Писал Гоголь довольно красиво и разборчиво, большею частью на белой почтовой бумаге большого формата. Такими бывали, по крайней мере, последние, доведенные до полной отделки его рукописи.

Однажды, кажется у Шевырева, кто-то из гостей, – несмотря на принятую всеми знавшими Гоголя систему не спрашивать его ни о чем, особенно о литературных работах и предприятиях, – не удержался и заметил ему, что это он смолк: ни строки, вот уже сколько месяцев сряду! Ожидали простого молчания, каким отделывался Гоголь от подобных вопросов, или ничего не значащего ответа. Гоголь грустно улыбнулся и сказал: «Да, как странно устроен человек: дай ему все, чего он хочет, для полного удобства жизни и занятий, тут-то он и не станет ничего делать; тут-то и не пойдет работа».

Н. В. Берг. Воспоминания о Н. В. Гоголе. Рус. Стар., 1872, янв., 127, 124, 122.
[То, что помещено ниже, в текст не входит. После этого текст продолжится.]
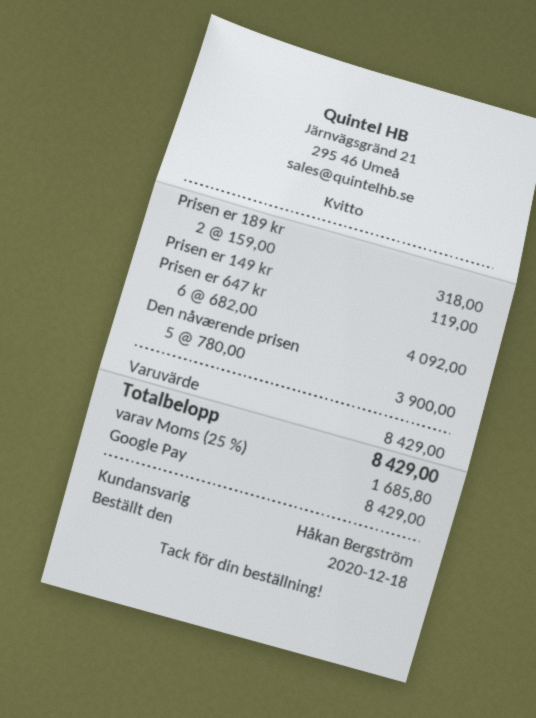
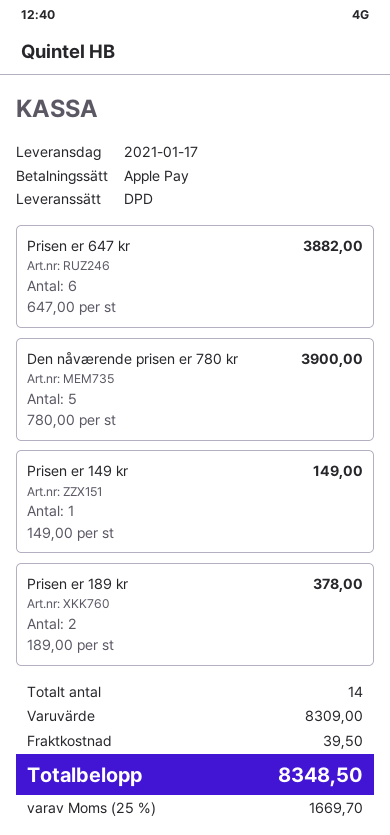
payment method: Google Pay -> Apple Pay
Prisen er 189 kr: 2 x 159.00 = 318.00 -> 2 x 189.00 = 378.00
Prisen er 149 kr: 1 x 119.00 = 119.00 -> 1 x 149.00 = 149.00
Prisen er 647 kr: 6 x 682.00 = 4092.00 -> 6 x 647.00 = 3882.00
subtotal: 8429.00 -> 8309.00
shipping: none -> 39.50
tax: 25% = 1685.80 -> 25% = 1669.70
total: 8429.00 -> 8348.50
С нового года напали на меня разного рода недуги. Все болею и болею: климат допекает. Куда убежать от него, еще не знаю; пока не решился ни на что. Болезни приостановили мои занятия с «Мертвыми душами», которые пошли было хорошо. Может быть, – болезнь, а может быть, и то, что, как поглядишь, какие глупые настают читатели, какие бестолковые ценители, какое отсутствие вкуса… – просто не подымаются руки. Странное дело, хоть и знаешь, что труд твой не для какой-нибудь переходной современной минуты, а все-таки современное неустройство отнимает для него спокойствие.

Гоголь – Н. Я. Прокоповичу, 29 марта 1850 г., из Москвы. Письма, IV, 311.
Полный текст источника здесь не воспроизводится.